▼▼▼

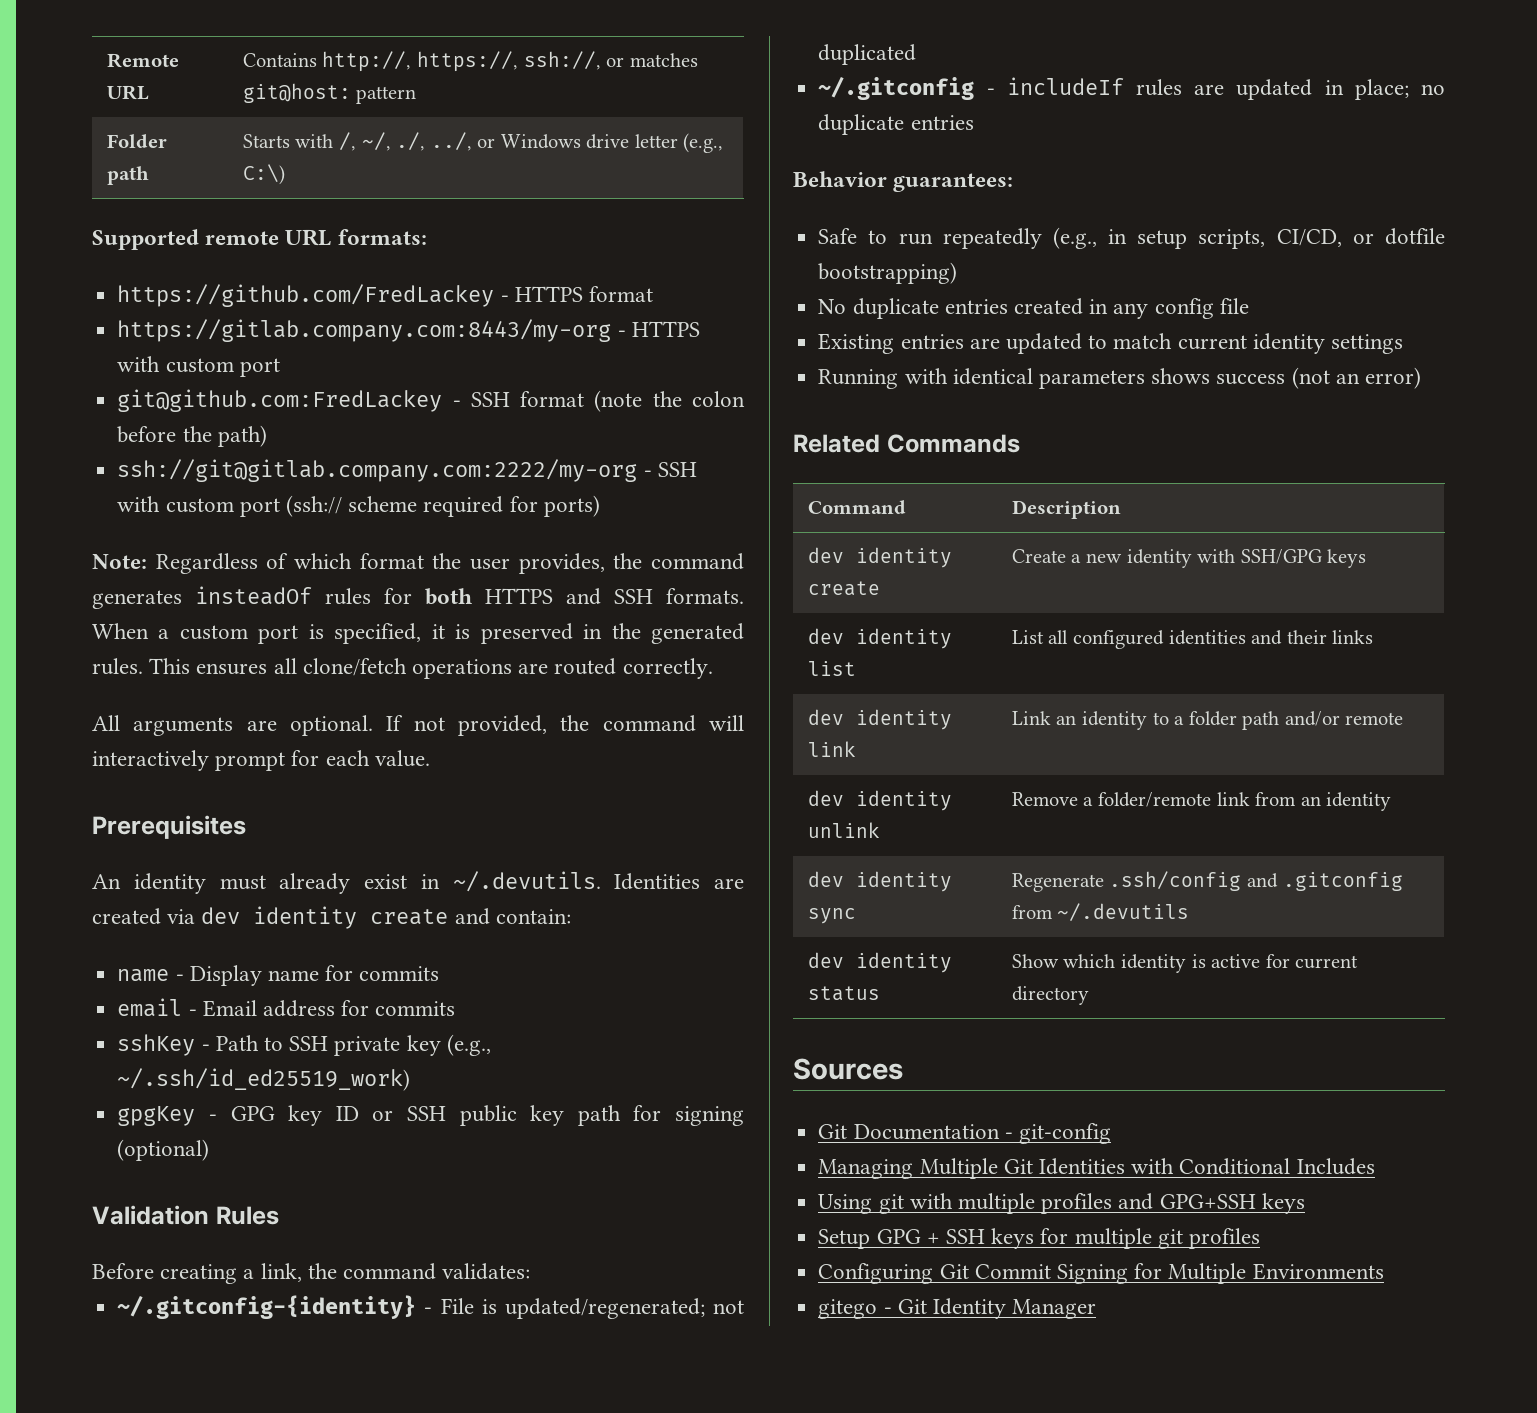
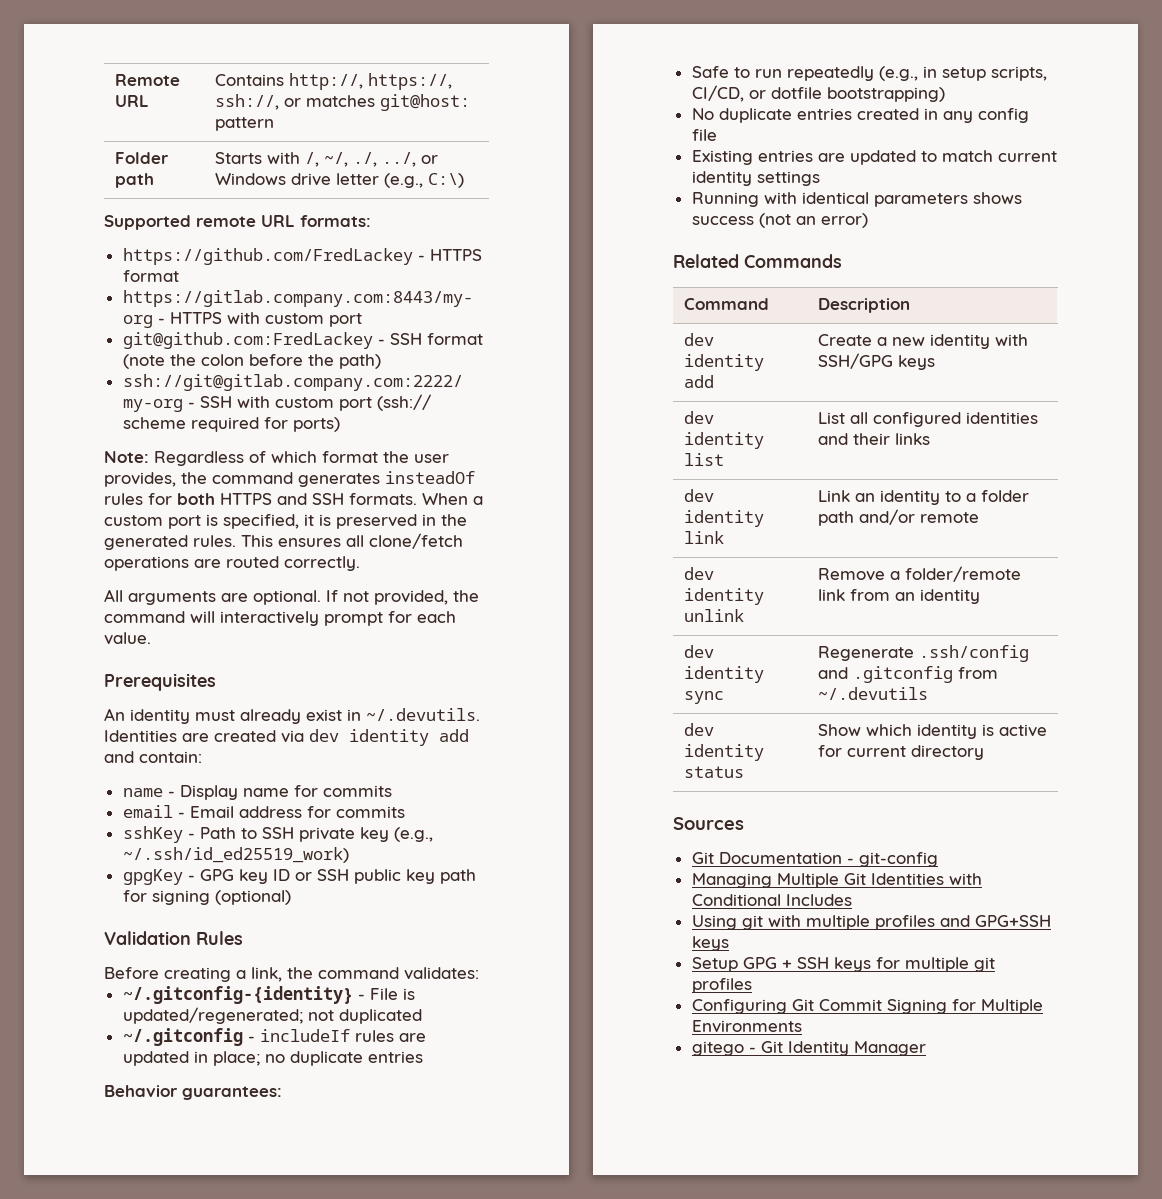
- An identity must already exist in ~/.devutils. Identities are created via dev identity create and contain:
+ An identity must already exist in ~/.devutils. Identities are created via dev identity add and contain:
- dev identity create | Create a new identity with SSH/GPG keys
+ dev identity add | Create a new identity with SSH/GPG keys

▲▲▲
▼▼▼

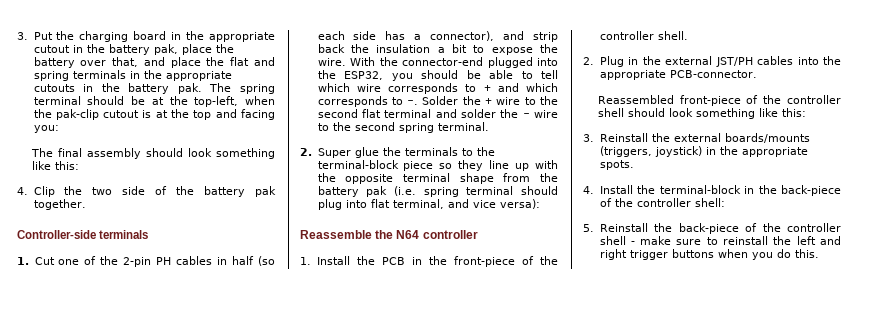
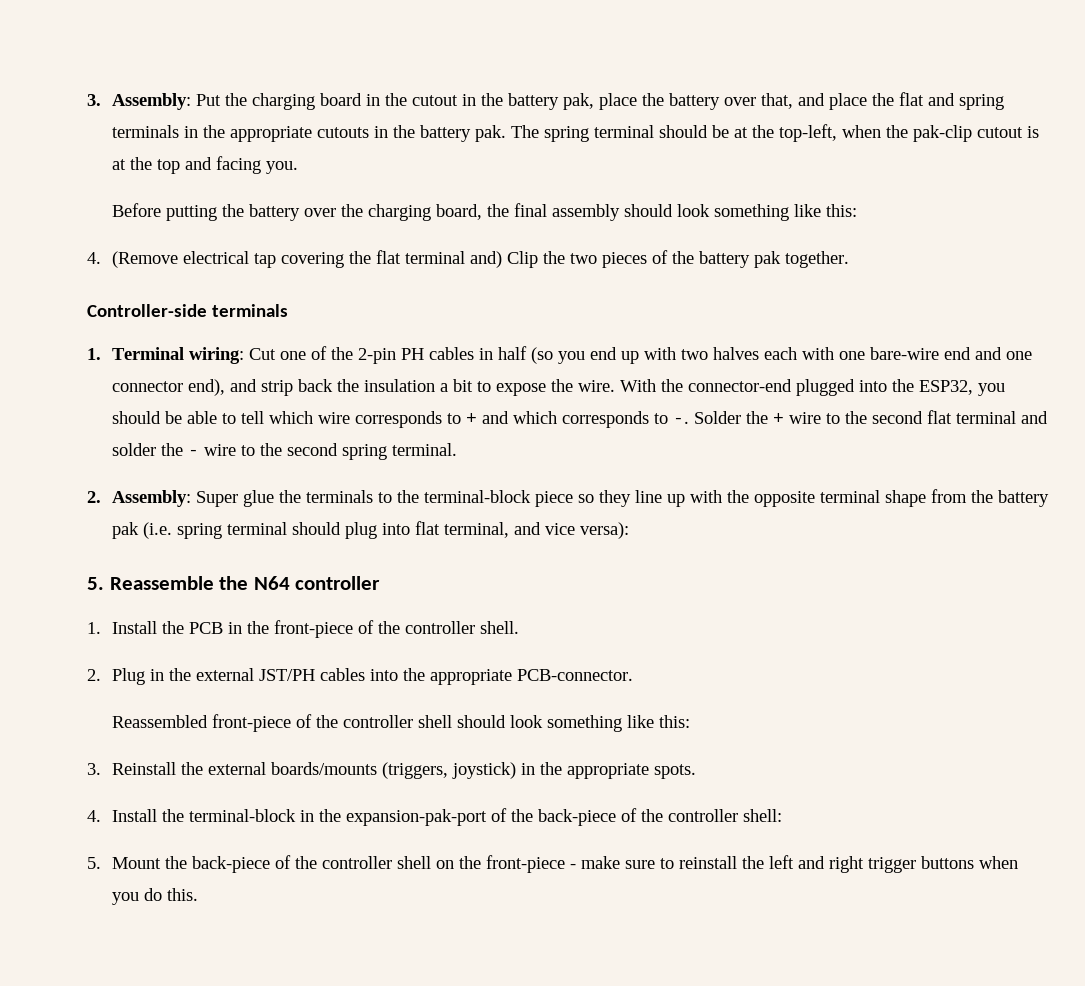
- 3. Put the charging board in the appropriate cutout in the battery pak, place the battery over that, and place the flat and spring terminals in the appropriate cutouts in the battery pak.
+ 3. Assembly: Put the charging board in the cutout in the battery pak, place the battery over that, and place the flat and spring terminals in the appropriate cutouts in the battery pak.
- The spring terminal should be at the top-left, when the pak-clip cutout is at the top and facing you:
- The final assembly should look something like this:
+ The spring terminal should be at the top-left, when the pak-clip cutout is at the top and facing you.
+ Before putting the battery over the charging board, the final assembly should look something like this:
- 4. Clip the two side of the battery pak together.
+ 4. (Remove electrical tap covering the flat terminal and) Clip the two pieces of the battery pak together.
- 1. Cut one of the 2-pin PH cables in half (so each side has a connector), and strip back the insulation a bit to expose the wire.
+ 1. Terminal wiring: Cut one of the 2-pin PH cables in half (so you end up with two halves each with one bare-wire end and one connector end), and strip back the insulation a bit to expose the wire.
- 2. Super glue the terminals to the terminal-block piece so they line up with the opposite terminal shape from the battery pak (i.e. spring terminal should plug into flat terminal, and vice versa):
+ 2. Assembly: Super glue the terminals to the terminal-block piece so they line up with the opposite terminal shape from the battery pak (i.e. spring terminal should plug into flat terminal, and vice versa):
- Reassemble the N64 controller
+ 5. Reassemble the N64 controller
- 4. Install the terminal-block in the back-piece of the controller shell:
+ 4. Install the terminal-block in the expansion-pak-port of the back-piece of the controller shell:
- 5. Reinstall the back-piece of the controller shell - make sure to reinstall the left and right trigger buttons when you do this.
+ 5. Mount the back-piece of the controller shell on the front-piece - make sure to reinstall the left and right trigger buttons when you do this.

▲▲▲
▼▼▼

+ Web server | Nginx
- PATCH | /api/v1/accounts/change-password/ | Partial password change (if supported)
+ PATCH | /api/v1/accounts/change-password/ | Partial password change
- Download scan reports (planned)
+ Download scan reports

▲▲▲

**Instructions for the task**
From the entries above, write out only the lines starting at the line that holds "- dev identity" and ending at the line that holds "identity add |", keeping both and matching them exactly.

**Answer for this exercise**
- dev identity create | Create a new identity with SSH/GPG keys
+ dev identity add | Create a new identity with SSH/GPG keys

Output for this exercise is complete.